Lack of the Asc gene results in enhanced mucosal hyperplasia. (A) Quantitative comparison of mucosal hyperplasia and (B) histology (hematoxylin and eosin) staining of WTand Asc-deficient mice during the course of OM. In Asc^−/− mice mucosal thickness was significantly greater in the first few days after NTHi infection, until full recovery was reached by d 10. *Significantly different than WT mice (P < 0.05), n = 6 ears.

Figure 5

Lack of the Asc gene alters leukocyte recruitment to the ME. (A) Area of the ME lumen occupied by inflammatory cells was used to quantify leukocyte infiltration of the ME cavity (n = 6 ears). The accumulation of ME leukocytes was delayed in Asc^−/− mice. The ME infiltrate was examined at 400 × to identify the neutrophils and macrophages. The recruitment of neutrophils (B) was also delayed, and the number of macrophages (C) was significantly decreased in Asc^−/− mice. HPF: high-power field. *Significantly different from WT mice (P < 0.05), n = 6 ears.

Figure 6

Assessment of macrophages phagocytosis and bacterial clearance. Phagocytosis and killing of NTHi bacteria was assessed in peritoneal macrophages from WT and Asc mice by quantifying the colony counts remaining after loading with NTHi and then 1 h (phagocytosis) or 3 h (killing) incubation with gentamicin to destroy all extracellular bacteria.

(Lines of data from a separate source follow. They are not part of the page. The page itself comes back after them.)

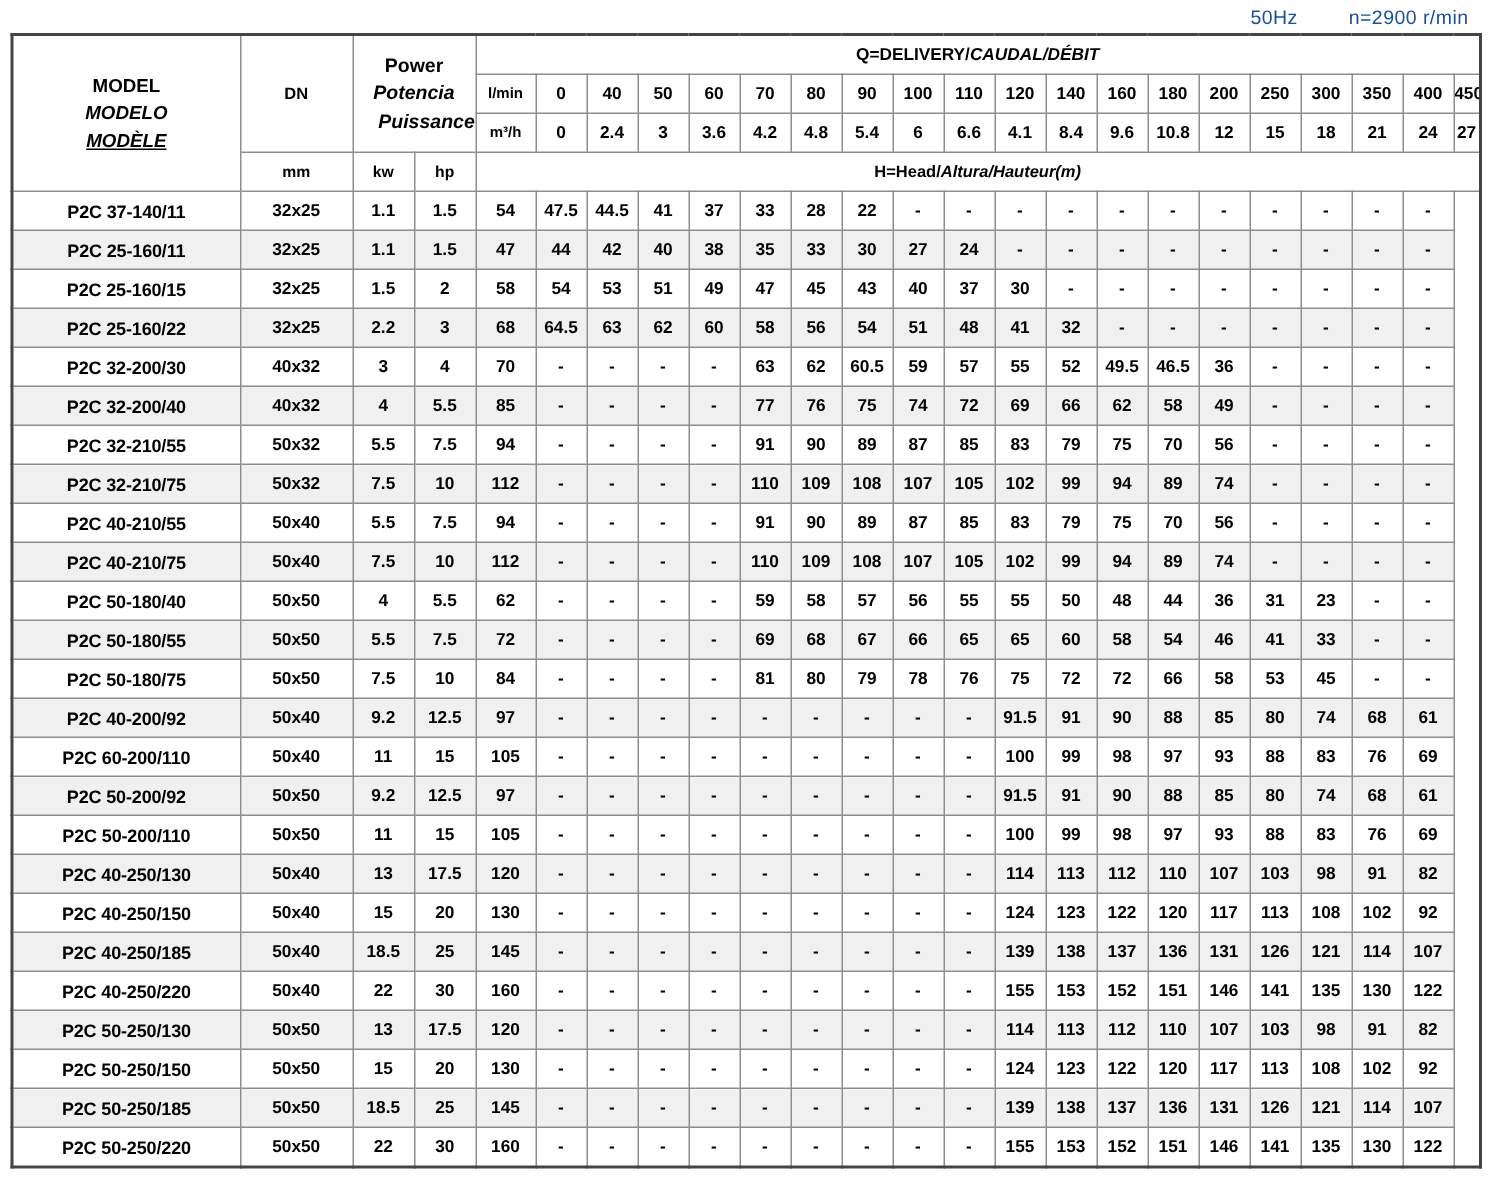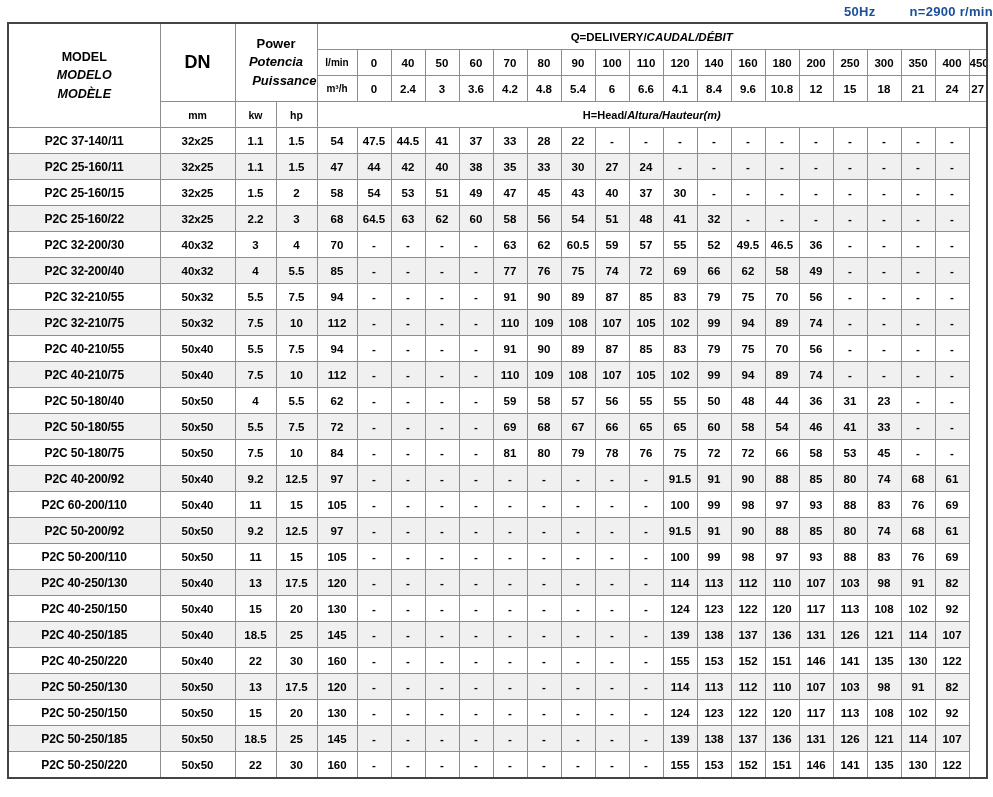--- a/index.html
+++ b/index.html
@@ -25,10 +25,10 @@
     display: flex;
     align-items: center;
     justify-content: flex-end;
-    padding-right: 0;
+    padding-right: 14px;
     gap: 34px;
     font-size: 13px;
-    font-weight: bold;
+    font-weight: normal;
     color: #1a4f9c;
     letter-spacing: .3px;
   }

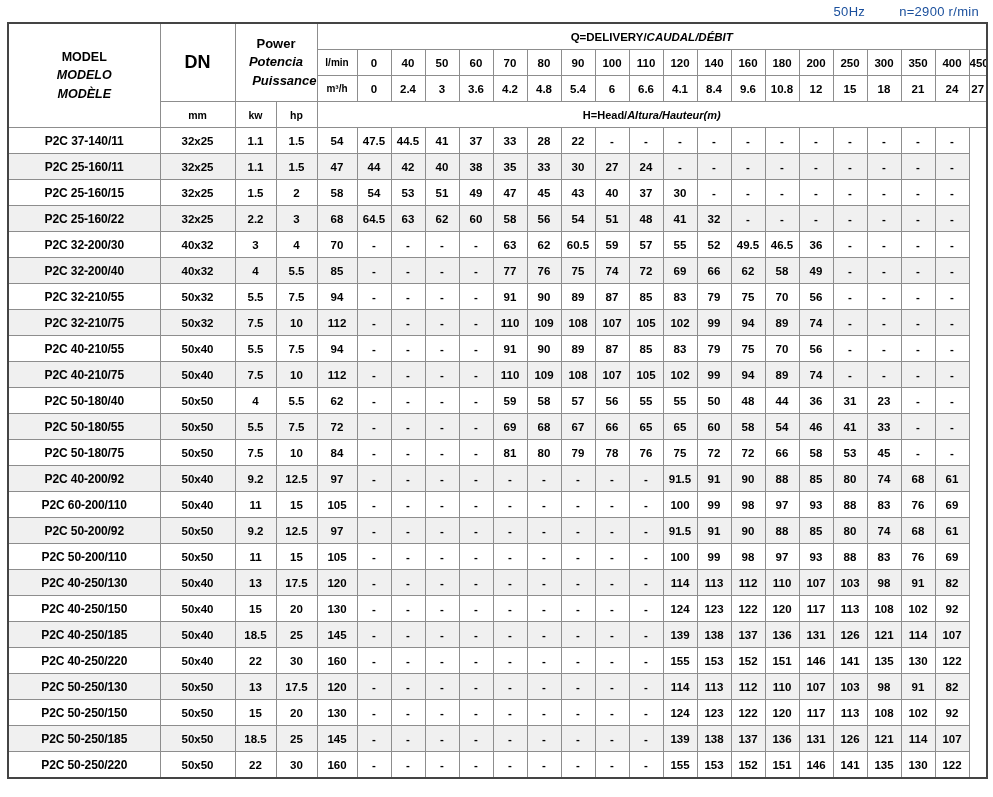--- a/index.html
+++ b/index.html
@@ -62,7 +62,7 @@
   .hdr-model .l1 { font-style: normal; }
   .hdr-model .l2 { font-style: italic; }
   .hdr-model .l3 { font-style: italic; }
-  .hdr-dn { width: 75px; font-size: 18px; margin-top: 28px; }
+  .hdr-dn { width: 75px; font-size: 11px; margin-top: 28px; }
   .hdr-pw { width: 80px; font-size: 13px; line-height: 1.4;}
   .hdr-pw .l2 { font-style: italic; }
   .hdr-pw .l3 { font-style: italic; text-align: right; }

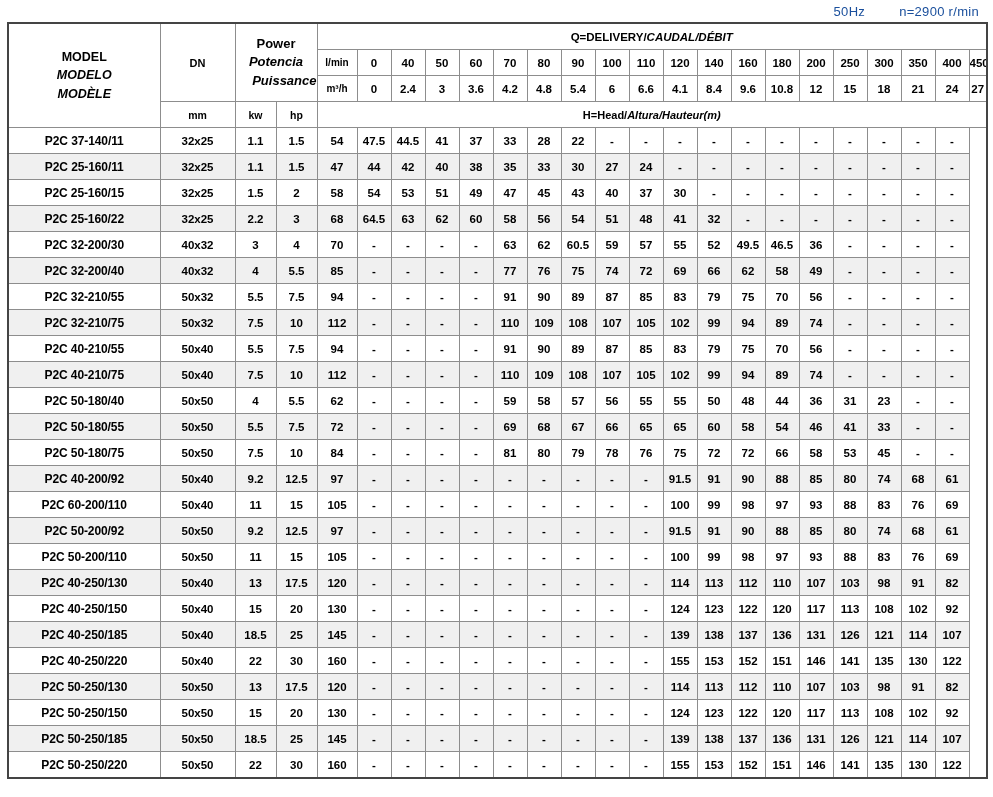--- a/index.html
+++ b/index.html
@@ -61,7 +61,7 @@
   }
   .hdr-model .l1 { font-style: normal; }
   .hdr-model .l2 { font-style: italic; }
-  .hdr-model .l3 { font-style: italic; }
+  .hdr-model .l3 { font-style: italic; text-decoration: underline; }
   .hdr-dn { width: 75px; font-size: 11px; margin-top: 28px; }
   .hdr-pw { width: 80px; font-size: 13px; line-height: 1.4;}
   .hdr-pw .l2 { font-style: italic; }

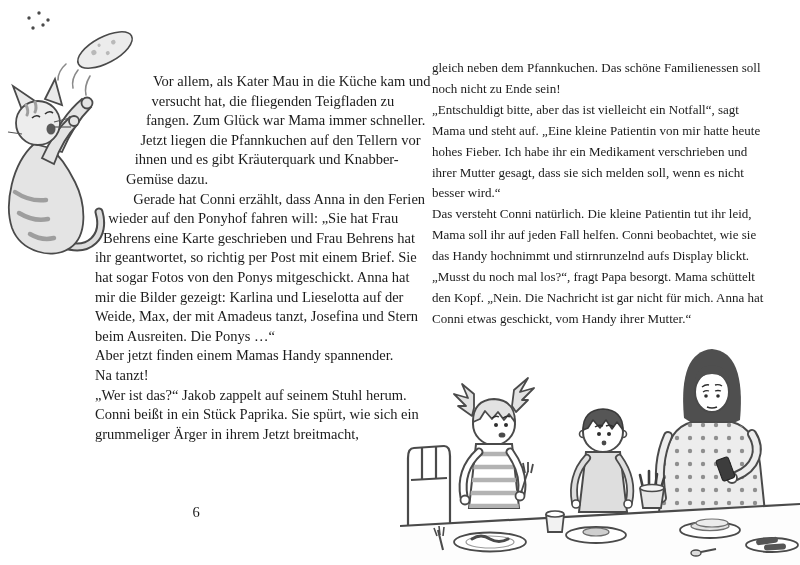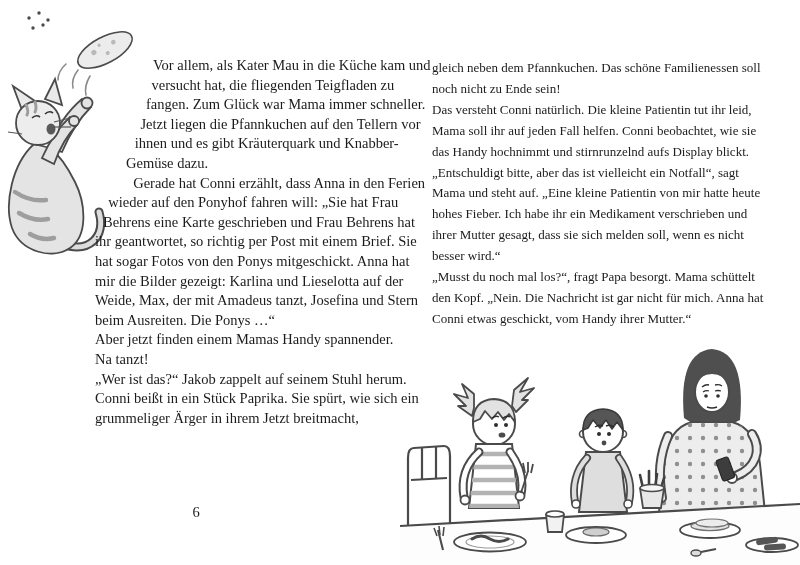--- a/index.html
+++ b/index.html
@@ -12,7 +12,7 @@
     color:#1b1b1b;
   }
   .left-text {
-    position:absolute; left:95px; top:56px; width:336px;
+    position:absolute; left:95px; top:72px; width:336px;
     font-size:14.5px; line-height:19.6px;
   }
   .right-text {

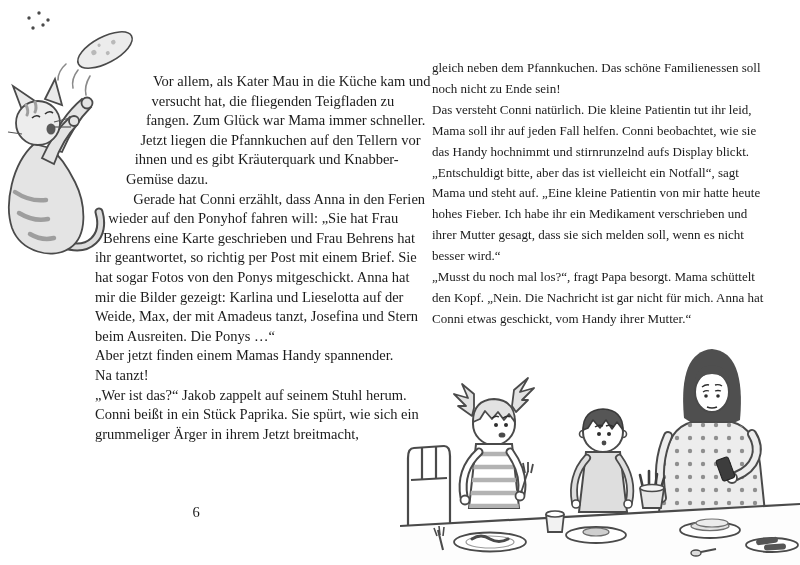--- a/index.html
+++ b/index.html
@@ -104,8 +104,8 @@
 
   <div class="right-text">
     <p>gleich neben dem Pfannkuchen. Das schöne Familienessen soll noch nicht zu Ende sein!</p>
+    <p>„Entschuldigt bitte, aber das ist vielleicht ein Notfall“, sagt Mama und steht auf. „Eine kleine Patientin von mir hatte heute hohes Fieber. Ich habe ihr ein Medikament verschrieben und ihrer Mutter gesagt, dass sie sich melden soll, wenn es nicht besser wird.“</p>
     <p>Das versteht Conni natürlich. Die kleine Patientin tut ihr leid, Mama soll ihr auf jeden Fall helfen. Conni beobachtet, wie sie das Handy hochnimmt und stirnrunzelnd aufs Display blickt.</p>
-    <p>„Entschuldigt bitte, aber das ist vielleicht ein Notfall“, sagt Mama und steht auf. „Eine kleine Patientin von mir hatte heute hohes Fieber. Ich habe ihr ein Medikament verschrieben und ihrer Mutter gesagt, dass sie sich melden soll, wenn es nicht besser wird.“</p>
     <p>„Musst du noch mal los?“, fragt Papa besorgt. Mama schüttelt den Kopf. „Nein. Die Nachricht ist gar nicht für mich. Anna hat Conni etwas geschickt, vom Handy ihrer Mutter.“</p>
   </div>
 

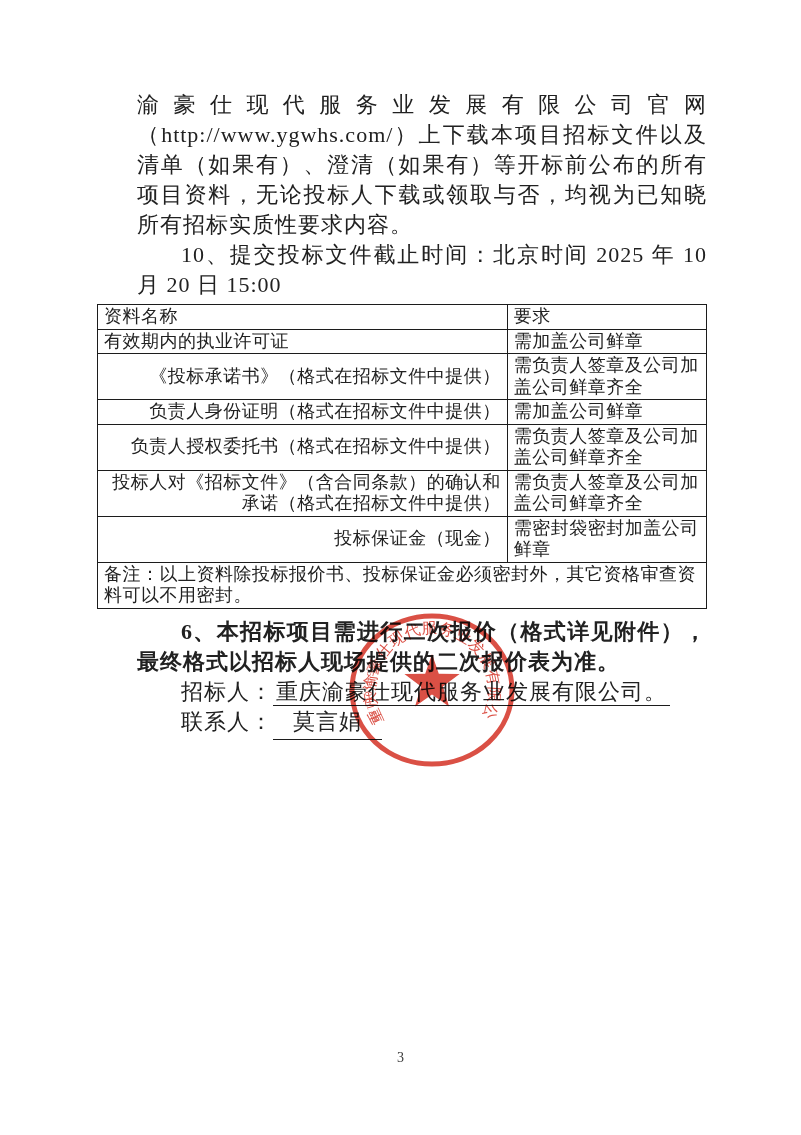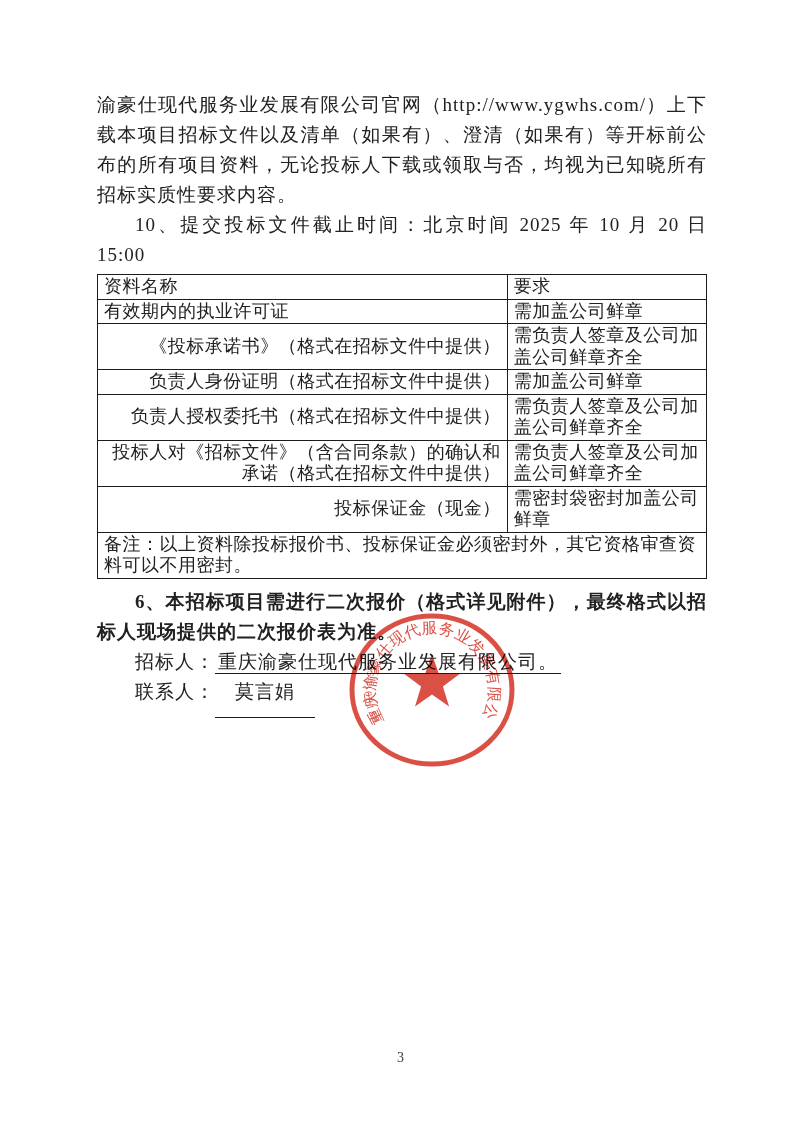--- a/index.html
+++ b/index.html
@@ -21,10 +21,11 @@
     width: 610px;
   }
   .body-text {
-    font-size: 19px;
+    font-size: 22px;
     line-height: 30px;
     letter-spacing: 1px;
     text-align: justify;
+    margin-left: 40px;
   }
   .indent { text-indent: 2em; }
   .bold { font-weight: bold; }

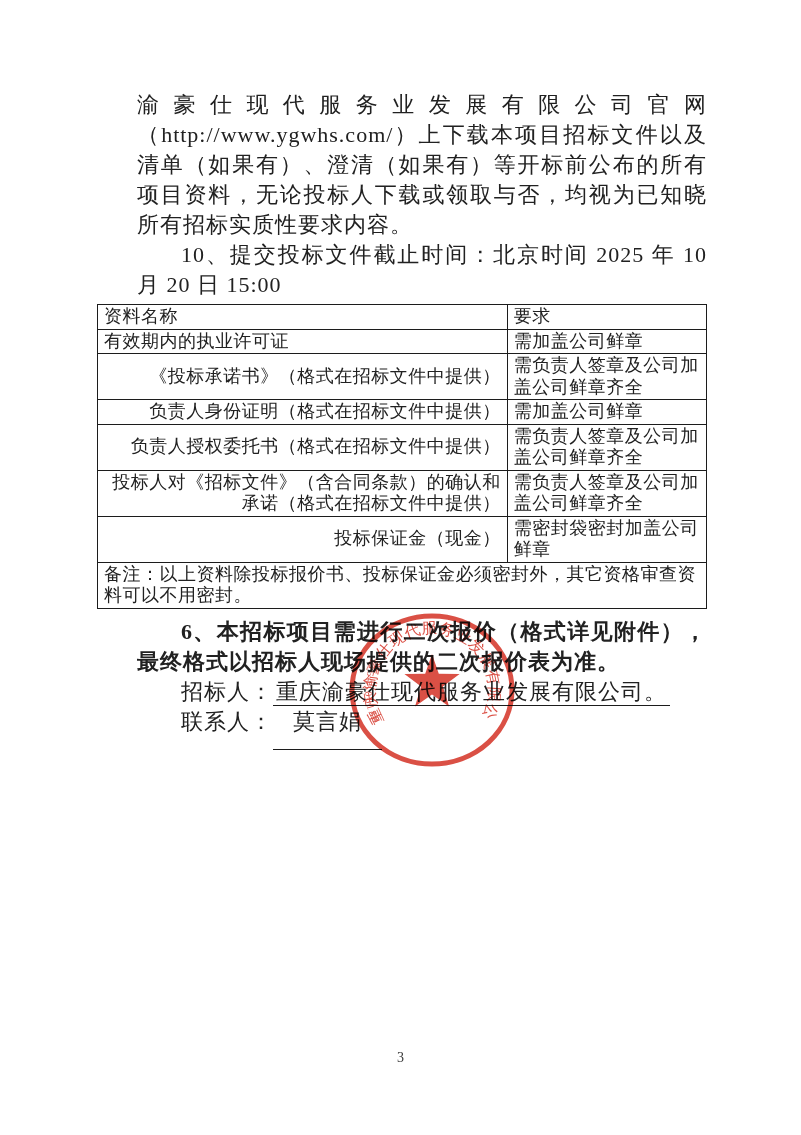--- a/index.html
+++ b/index.html
@@ -54,7 +54,7 @@
     border-bottom: 1.6px solid #1c1c1c;
     padding: 0 3px 1px 3px;
   }
-  .uv-wide { padding: 0 20px 15px 20px; }
+  .uv-wide { padding: 0 20px 5px 20px; }
   .contact-line { text-indent: 2em; }
   .page-number {
     position: absolute;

Bars represent bacteria recovered after lysis of the macrophages. Asc^−/− macrophages exhibited less phagocytic uptake of NTHi (1 h), but once inside the cell a similar proportion of bacteria were killed (3 h). Experiments were performed in triplicate and expressed as mean ± SEM. *Significantly different than WT mice (P < 0.05).

Figure 7

ME expression of genes related to Th17 cell differentiation. There is evidence that caspase-1 activation can play a role in tissue proliferation, mediated by Th17 cytokines. Others have noted these genes are down-regulated in caspase-1 knockout mice in stomach mucosa. Gene array data indicated that mRNA up-regulation of Th17 cytokines and receptors possibly play an early role in the innate immune response of the ME. This provided evidence that these genes may play a role in stimulating mucosal hyperplasia in the ME, and would be hypothesized to be reduced in mice unable to activate caspase-1, as in the case of the Asc^−/− knockout mice used in this study.